La terza parte della rassegna XX secolo – L’invenzione più bella continua, con nuovi imperdibili appuntamenti in programma al cinema Quattro Fontane di Roma. Fino al 26 marzo saranno disponibili numerosi titoli di New Hollywood (cinema americano degli Anni Settanta) e una ricca selezione di opere di Luis Buñuel.
Pino Farinotti fa un excursus su Luis Buñuel parlando dei suoi film più importanti in programma alla rassegna.
In Midnight in Paris (guarda la video recensione), Gil (Owen Wilson), uno sceneggiatore hollywoodiano, alter ego di Woody Allen, in visita a Parigi ai nostri giorni, entra, magicamente, in un locale degli Anni Venti. Gli si fa incontro Scott Fitzgerald, con sua moglie Zelda e poi ecco apparire Hemingway, Picasso, Gertrude Stein, Salvador Dalì, Cole Porter al piano che sta cantando Nigth and Day, in un angolo Josephine Baker balla la Conga. Siamo nella Parigi di quella magica stagione, che richiamava in città la più bella intelligenza del mondo.

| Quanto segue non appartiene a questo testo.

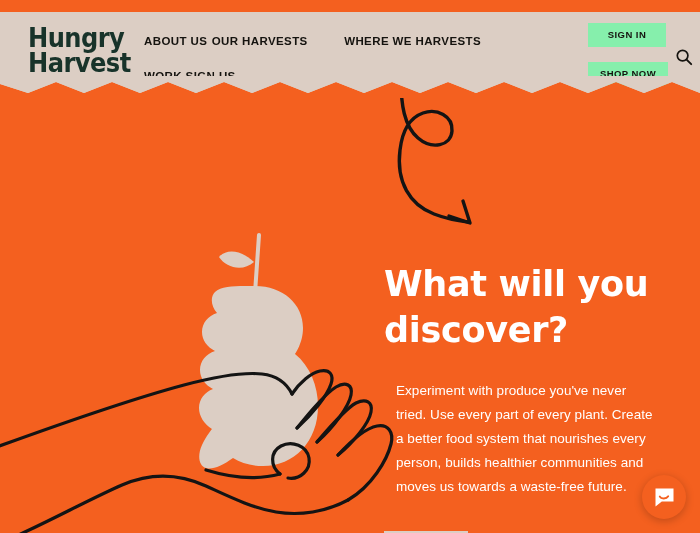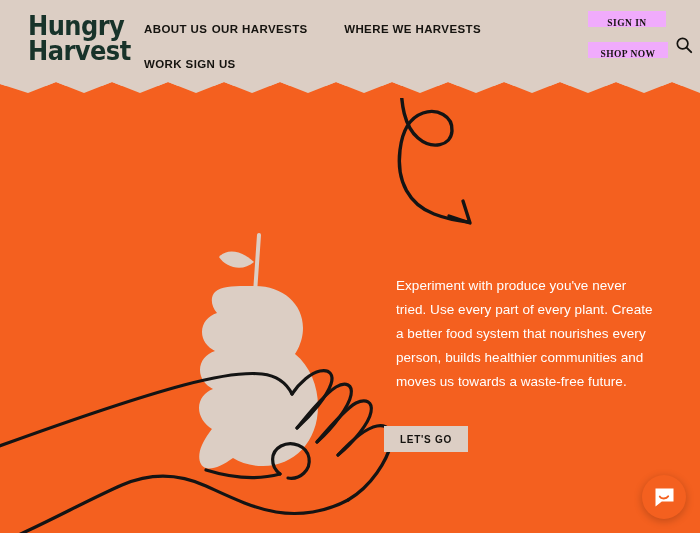--- a/index.html
+++ b/index.html
@@ -13,21 +13,21 @@
 
   body {
     font-family: "Liberation Sans", sans-serif;
     background: #F4601F;
     position: relative;
   }
 
   
   .header {
     position: absolute;
-    top: 0; left: 0;
+    top: 12px; left: 0;
     width: 700px;
     height: 86px;
     background: #DCCEC4;
     z-index: 5;
   }
 
   .logo {
     position: absolute;
     left: 28px;
     top: 14px;
@@ -72,25 +72,25 @@
 
   .header-actions {
     position: absolute;
     right: 32px;
     top: 11px;
     width: 80px;
   }
   .hdr-btn {
     display: block;
     width: 78px;
-    height: 16px;
-    background: #f0abfc;
+    height: 24px;
+    background: #86efac;
     border: none;
     color: #15130F;
-    font-family: Liberation Serif, serif;
+    font-family: Liberation Sans, sans-serif;
     font-size: 9.5px;
     font-weight: bold;
     letter-spacing: 0.45px;
     line-height: 24px;
     text-align: center;
     cursor: pointer;
     padding: 0;
   }
   .hdr-btn.shop { width: 80px; margin-top: 15px; }
 
@@ -297,20 +297,22 @@
 <svg class="zigzag" viewBox="0 0 700 22" preserveAspectRatio="none" aria-hidden="true">
   <path d="M0 22 L0 8 L28 17 L56 6 L84 17 L112 6 L140 17 L168 6 L196 17 L224 6
            L252 17 L280 6 L308 17 L336 6 L364 17 L392 6 L420 17 L448 6
            L476 17 L504 6 L532 17 L560 6 L588 17 L616 6 L644 17 L672 6 L700 17 L700 22 Z" fill="#F4601F"></path>
   <path d="M0 0 L700 0 L700 17 L672 6 L644 17 L616 6 L588 17 L560 6 L532 17 L504 6
            L476 17 L448 6 L420 17 L392 6 L364 17 L336 6 L308 17 L280 6 L252 17
            L224 6 L196 17 L168 6 L140 17 L112 6 L84 17 L56 6 L28 17 L0 8 Z" fill="#DCCEC4"></path>
 </svg>
 
 <section class="hero-copy">
+  <h1 class="hero-title">What will you
+discover?</h1>
   <p class="hero-body">Experiment with produce you've never tried. Use every part of every plant. Create a better food system that nourishes every person, builds healthier communities and moves us towards a waste-free future.</p>
   <button class="cta-btn">LET'S GO</button>
 </section>
 
 <button class="chat-launcher" aria-label="Open chat">
   <svg width="23" height="23" viewBox="0 0 23 23">
     <path d="M2.5 2.5 H20.5 V15.5 H8.8 L2.5 20.5 Z" fill="#FFFFFF"></path>
     <path d="M6.8 10.6 C8.1 13.2, 13.4 13.2, 15.2 10.3" fill="none" stroke="#F4601F" stroke-width="1.9" stroke-linecap="round"></path>
   </svg>
 </button>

Infine Gil si imbatte in Luis Buñuel. Il regista parla volentieri con l’americano, gli spiega che sta lavorando a un film incentrato su un gruppo di persone, in un ristorante, che quando cercano di uscirne, una forza misteriosa glielo impedisce. Gil, che conosce il cinema, rileva la trama di quello che sarà uno dei capolavori di Buñuel, L’angelo sterminatore. Quella di Woody Allen è l’ennesima legittimazione di un artista spina dorsale del cinema del mondo.
Luis, (1900-1986) nasce bene, la sua è una famiglia borghese benestante che gli consente ottimi studi. La prima educazione rigida gli è impartita in un collegio gesuita: gli servirà a… odiare la religione per tutta la vita. L’università la fa a Madrid, dimostra intelligenza e talento, tanto da poter frequentare gente come Salvador Dalì e Garcia Lorca. Forma il suo carattere, che sarà quello della critica quasi sempre abrasiva, contro la borghesia e la religione e dello shock.